Copy exactly, and copy only, the lines from the one bearing "(264, 284) none" through the final line of the records.

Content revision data
---*---

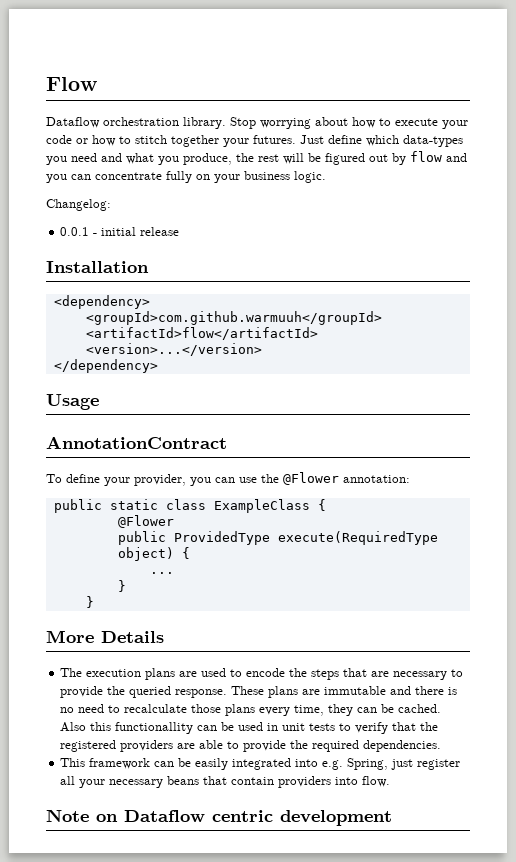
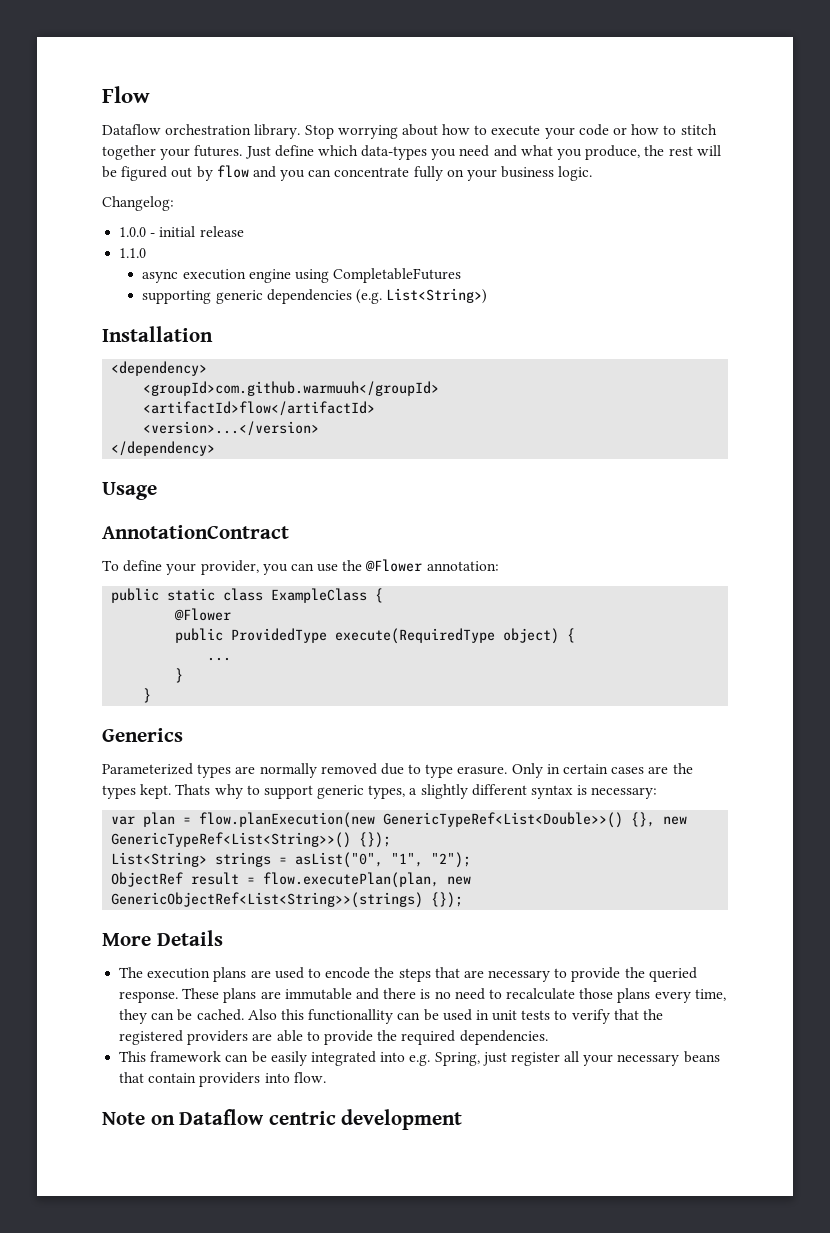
[60,227,90,236] 0.0.1 -> [119,227,147,237] 1.0.0
(180, 231) none -> [119,248,147,258] [142,268,462,283] [142,288,488,304] // 1.1.0 // async execution engine using CompletableFutures // supporting generic dependencies (e.g. List<String>)
(94, 602) none -> [102,728,183,742] [102,763,693,778] [102,784,658,799] [111,812,688,828] [111,832,392,848] [111,852,472,868] [111,872,472,888] [111,892,464,908] // Generics // Parameterized types are normally removed due to type erasure. Only in certain cases are the types kept. Thats why to support generic types, a slightly different syntax is necessary: // var plan = flow.planExecution(new GenericTypeRef<List<Double>>() {}, new GenericTypeRef<List<String>>() {}); // List<String> strings = asList("0", "1", "2"); // ObjectRef result = flow.executePlan(plan, new GenericObjectRef<List<String>>(strings) {});

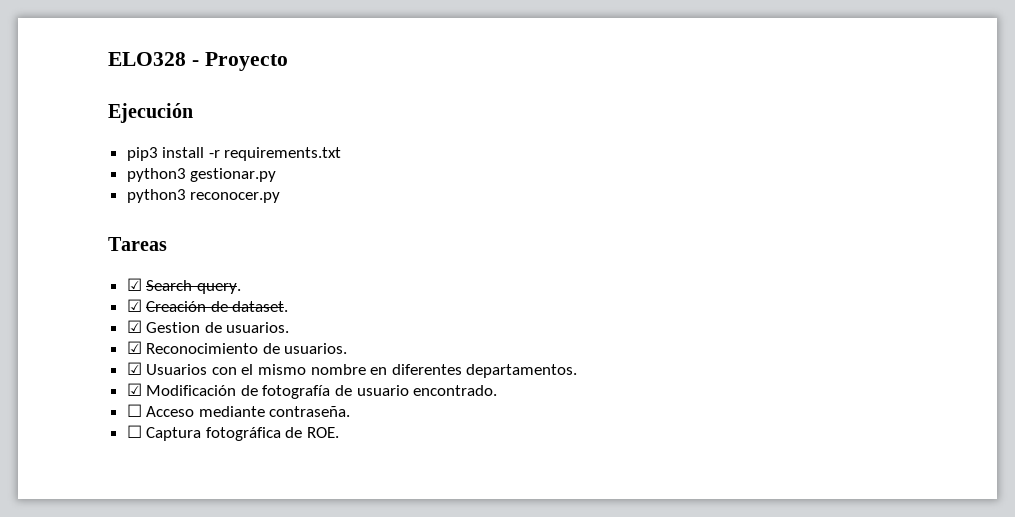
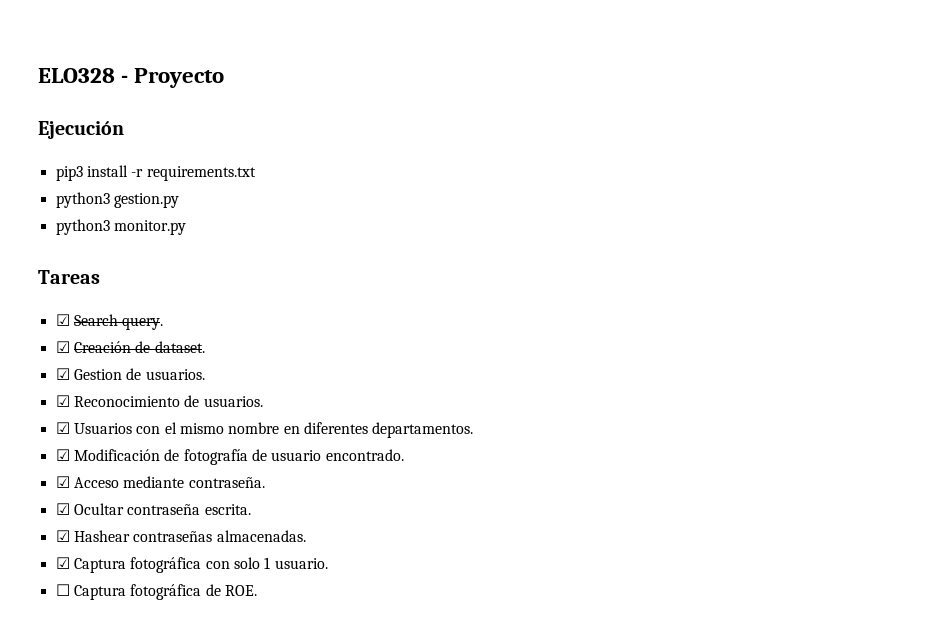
[190,168,277,182] [126,189,281,203] gestionar.py // python3 reconocer.py -> [113,193,179,208] [55,219,186,235] gestion.py // python3 monitor.py
[126,404,142,417] ☐ -> [55,476,70,488] ☑
(351, 411) none -> [55,503,251,515] [55,530,306,542] [55,557,328,573] // ☑ Ocultar contraseña escrita. // ☑ Hashear contraseñas almacenadas. // ☑ Captura fotográfica con solo 1 usuario.

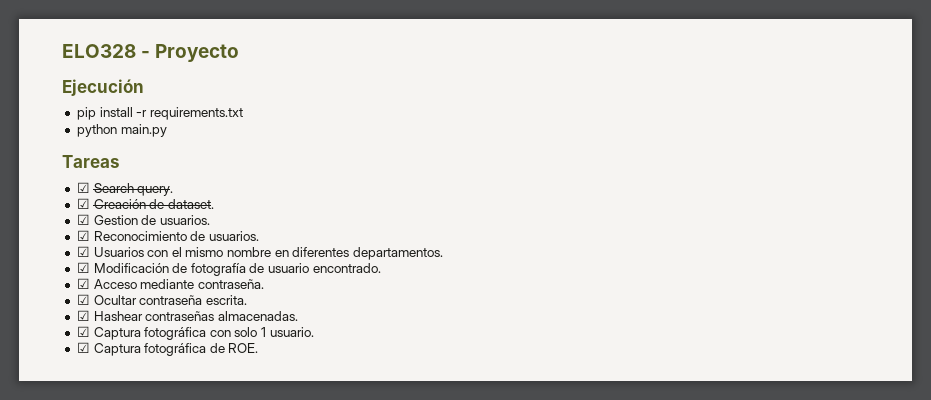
[55,166,83,181] pip3 -> [76,107,96,120] pip
[55,192,179,208] [55,219,186,235] python3 gestion.py // python3 monitor.py -> [76,124,167,137] python main.py
[55,584,70,596] ☐ -> [76,342,90,353] ☑

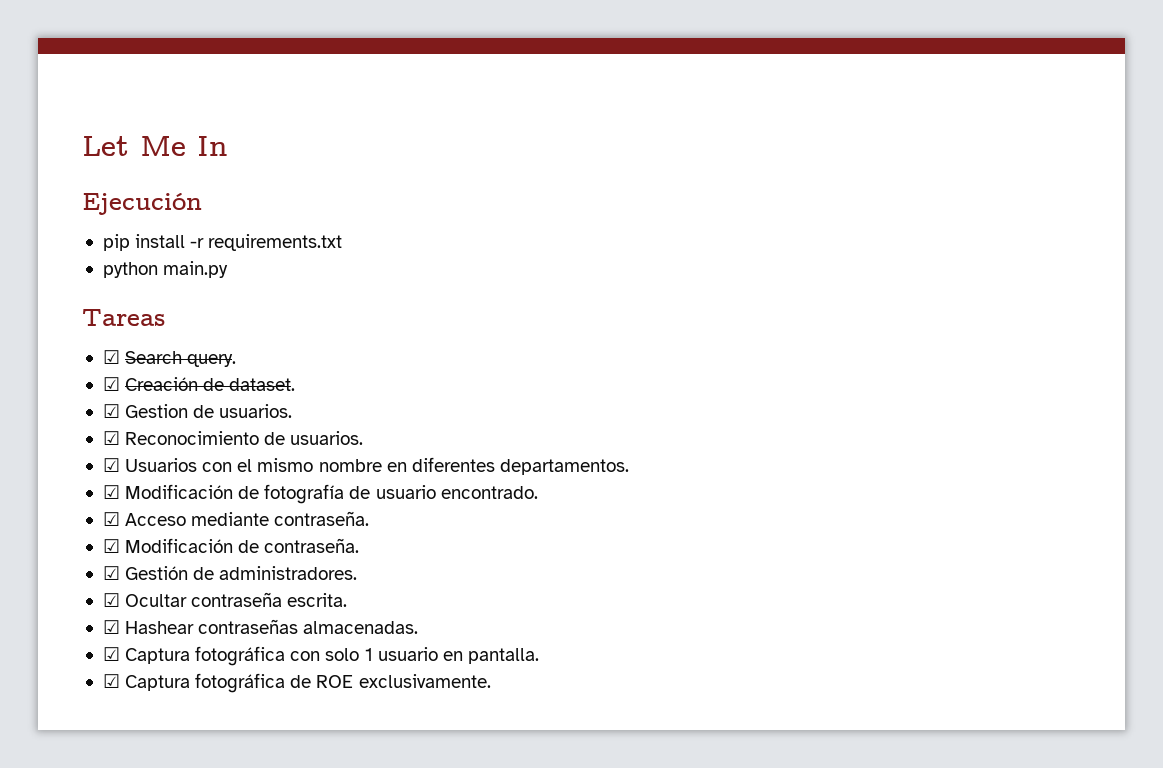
[62,44,240,62] ELO328 - Proyecto -> [82,136,228,156] Let Me In
(264, 284) none -> [102,538,360,553] [102,566,358,580] // ☑ Modificación de contraseña. // ☑ Gestión de administradores.
[269,327,314,337] usuario. -> [377,647,539,664] usuario en pantalla.
[228,343,259,353] ROE. -> [316,674,491,688] ROE exclusivamente.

---*---

_Result of the task_.
(264, 284) none -> [102,538,360,553] [102,566,358,580] // ☑ Modificación de contraseña. // ☑ Gestión de administradores.
[269,327,314,337] usuario. -> [377,647,539,664] usuario en pantalla.
[228,343,259,353] ROE. -> [316,674,491,688] ROE exclusivamente.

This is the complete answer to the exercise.